Occupy Wall Street members frequently have voiced the complaint that their college degrees often prove useless when it comes to finding employment.

Well, I hope that future grads are perusing this story about “college majors that are useless.” It comes with a list of the top-five useless majors.

I am intrigued with Useless Major # 2: fashion design. That’s—like—a college major?

The "typical coursework" includes: sewing, tailoring, color, design, and pattern making, all valuable skills. But couldn't they be acquired less expensively outside of–er–academia? 

I’ll wager Diana Vreeland, the legendary Vogue editor, never studied fashion in college. She had flair, taste and a fabulous sense of what you can do with the color red, and these are certainly more valuable attributes for working in fashion.

I am going to go out on a limb here and bet that that Anna Wintour, the current editor of Vogue, didn’t major in fashion as an undergraduate at England’s Oxford University. I am pretty sure the venerable institution doesn’t offer undergraduate degrees in fashion.

If you need to go to college to learn about color and pattern making, you are probably not going to be the next Coco Chanel.

Before I ask for the envelope, please, and reveal the other “useless majors,” I want to utter a word of gratitude: my own major—English—widely acclaimed as useless, didn’t make the list.
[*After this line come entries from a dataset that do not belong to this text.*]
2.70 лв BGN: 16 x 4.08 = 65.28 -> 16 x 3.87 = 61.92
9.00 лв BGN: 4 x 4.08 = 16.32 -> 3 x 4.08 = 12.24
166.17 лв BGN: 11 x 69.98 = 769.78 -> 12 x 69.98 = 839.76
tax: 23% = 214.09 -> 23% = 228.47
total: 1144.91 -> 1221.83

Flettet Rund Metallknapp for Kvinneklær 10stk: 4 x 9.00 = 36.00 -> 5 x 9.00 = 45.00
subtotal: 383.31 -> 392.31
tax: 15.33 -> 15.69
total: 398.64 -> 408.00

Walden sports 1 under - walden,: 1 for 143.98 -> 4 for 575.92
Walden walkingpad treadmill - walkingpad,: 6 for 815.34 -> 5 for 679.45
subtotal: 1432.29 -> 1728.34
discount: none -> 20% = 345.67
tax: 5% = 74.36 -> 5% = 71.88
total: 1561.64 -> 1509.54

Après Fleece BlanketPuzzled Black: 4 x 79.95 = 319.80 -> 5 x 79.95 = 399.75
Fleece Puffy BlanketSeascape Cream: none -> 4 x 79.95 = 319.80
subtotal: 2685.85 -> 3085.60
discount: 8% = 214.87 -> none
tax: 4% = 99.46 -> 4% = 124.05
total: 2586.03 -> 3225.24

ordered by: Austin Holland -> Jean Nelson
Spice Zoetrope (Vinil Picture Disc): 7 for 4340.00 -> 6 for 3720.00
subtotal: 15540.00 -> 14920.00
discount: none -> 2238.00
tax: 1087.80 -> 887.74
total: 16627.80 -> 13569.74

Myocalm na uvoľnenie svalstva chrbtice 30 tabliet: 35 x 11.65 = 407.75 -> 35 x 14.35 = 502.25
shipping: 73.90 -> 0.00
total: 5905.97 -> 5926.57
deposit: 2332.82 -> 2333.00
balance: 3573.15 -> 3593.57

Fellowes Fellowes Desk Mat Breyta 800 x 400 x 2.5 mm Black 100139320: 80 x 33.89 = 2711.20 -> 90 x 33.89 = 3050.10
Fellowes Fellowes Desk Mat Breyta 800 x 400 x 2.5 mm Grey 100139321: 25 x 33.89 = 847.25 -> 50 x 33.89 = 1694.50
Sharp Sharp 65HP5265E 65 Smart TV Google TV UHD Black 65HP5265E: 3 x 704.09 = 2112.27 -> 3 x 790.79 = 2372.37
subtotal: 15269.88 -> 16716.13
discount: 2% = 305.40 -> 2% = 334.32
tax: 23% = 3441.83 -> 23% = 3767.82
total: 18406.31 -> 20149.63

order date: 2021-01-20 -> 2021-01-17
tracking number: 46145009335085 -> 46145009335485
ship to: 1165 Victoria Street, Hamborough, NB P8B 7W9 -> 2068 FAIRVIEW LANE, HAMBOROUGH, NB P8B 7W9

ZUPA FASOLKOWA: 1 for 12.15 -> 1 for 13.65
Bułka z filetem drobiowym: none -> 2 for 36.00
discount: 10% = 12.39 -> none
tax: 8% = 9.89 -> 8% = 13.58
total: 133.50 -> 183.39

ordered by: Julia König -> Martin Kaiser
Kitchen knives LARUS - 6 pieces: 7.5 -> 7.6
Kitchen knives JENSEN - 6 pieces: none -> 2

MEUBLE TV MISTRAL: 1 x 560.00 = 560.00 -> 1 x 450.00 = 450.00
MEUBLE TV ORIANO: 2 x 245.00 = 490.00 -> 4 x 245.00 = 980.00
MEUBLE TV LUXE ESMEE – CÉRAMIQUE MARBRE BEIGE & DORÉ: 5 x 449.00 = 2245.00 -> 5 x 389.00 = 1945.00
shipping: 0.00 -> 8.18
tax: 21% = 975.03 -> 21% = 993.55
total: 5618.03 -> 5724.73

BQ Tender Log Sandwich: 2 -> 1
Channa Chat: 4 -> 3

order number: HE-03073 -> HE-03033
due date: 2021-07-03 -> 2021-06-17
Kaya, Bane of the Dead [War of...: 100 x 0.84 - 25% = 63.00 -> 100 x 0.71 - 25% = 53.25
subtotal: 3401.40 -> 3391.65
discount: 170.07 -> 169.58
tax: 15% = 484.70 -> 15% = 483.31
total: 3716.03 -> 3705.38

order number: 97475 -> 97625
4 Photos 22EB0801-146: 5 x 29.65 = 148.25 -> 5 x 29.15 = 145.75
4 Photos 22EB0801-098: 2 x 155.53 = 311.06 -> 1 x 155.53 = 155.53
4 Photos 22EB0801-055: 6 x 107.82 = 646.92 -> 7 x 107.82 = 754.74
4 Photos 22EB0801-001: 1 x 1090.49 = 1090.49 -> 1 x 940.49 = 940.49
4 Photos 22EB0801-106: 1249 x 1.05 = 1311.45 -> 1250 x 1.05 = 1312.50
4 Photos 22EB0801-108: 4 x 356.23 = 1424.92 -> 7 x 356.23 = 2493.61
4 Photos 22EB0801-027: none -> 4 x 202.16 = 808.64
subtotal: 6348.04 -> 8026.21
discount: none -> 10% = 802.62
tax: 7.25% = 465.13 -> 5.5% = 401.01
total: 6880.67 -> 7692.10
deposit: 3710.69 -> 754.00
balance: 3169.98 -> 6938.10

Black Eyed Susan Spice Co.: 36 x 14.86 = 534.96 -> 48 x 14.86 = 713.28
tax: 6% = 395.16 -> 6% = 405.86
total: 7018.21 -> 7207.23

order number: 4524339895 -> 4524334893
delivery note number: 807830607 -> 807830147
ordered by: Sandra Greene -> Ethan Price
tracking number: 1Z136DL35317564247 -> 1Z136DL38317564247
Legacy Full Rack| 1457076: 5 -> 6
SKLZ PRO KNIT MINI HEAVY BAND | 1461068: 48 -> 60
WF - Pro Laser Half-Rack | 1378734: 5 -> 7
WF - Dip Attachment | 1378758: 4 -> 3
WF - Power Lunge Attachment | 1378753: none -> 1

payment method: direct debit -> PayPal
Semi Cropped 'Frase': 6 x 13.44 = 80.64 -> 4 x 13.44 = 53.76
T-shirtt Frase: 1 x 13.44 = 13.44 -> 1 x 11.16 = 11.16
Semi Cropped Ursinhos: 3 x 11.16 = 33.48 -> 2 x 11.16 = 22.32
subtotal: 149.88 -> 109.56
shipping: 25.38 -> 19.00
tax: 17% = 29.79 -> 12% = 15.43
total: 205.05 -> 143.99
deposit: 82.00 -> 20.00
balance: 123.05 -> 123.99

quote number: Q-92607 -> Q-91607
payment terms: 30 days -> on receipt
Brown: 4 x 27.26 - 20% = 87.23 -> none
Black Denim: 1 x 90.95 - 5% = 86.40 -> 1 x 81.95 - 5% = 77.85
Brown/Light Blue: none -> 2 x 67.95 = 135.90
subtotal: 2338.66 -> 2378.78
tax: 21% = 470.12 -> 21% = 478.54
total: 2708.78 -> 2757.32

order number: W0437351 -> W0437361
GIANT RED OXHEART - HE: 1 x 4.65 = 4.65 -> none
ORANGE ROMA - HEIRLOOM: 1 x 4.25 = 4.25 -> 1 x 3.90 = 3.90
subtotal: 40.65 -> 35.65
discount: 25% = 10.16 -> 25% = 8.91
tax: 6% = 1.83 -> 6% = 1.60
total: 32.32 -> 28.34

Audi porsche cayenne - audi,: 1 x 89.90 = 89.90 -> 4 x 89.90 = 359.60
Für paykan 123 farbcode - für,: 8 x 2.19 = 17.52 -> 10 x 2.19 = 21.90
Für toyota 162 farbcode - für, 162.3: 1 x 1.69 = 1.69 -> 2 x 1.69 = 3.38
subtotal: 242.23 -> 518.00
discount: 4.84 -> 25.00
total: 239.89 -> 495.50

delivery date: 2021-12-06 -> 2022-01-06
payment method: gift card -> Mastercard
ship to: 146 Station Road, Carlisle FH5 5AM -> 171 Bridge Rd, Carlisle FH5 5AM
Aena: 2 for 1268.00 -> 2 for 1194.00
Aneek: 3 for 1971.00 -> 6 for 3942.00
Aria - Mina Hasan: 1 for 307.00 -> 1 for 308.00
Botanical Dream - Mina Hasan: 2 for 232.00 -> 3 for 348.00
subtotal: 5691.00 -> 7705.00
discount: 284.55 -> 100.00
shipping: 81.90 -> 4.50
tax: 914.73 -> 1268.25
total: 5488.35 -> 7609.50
I have not found it a useless major.

One of my prejudices is that the liberal arts—and by extension degrees in English—are not in the least useless. A major in English prepares you for all sorts of jobs. In my case, I’ve been an editor and reporter. I feel certain there are also real jobs out there where an English major’s skills would not come amiss. Ditto classics and history.

The list of useless majors is based solely on statistics regarding projected hiring in those fields. And, now, the list (in order of uselessness): agriculture, fashion design, theater, animal science, and horticulture.

What are the good majors for getting a job?

Majors like business had 83 percent of the surveyed employers saying they planned to recruit them. Close seconds were accounting and computer and information science majors with nearly 60 percent of surveyed employers planning to recruit them.

This story plays to another one of my prejudices: in my opinion, colleges all too often collect hefty fees for providing “educations” that will neither prepare graduates for intellectual attainments or get them a job.

Surely, if you are going to pay through the nose for a college degree , you should get at least one of those benefits.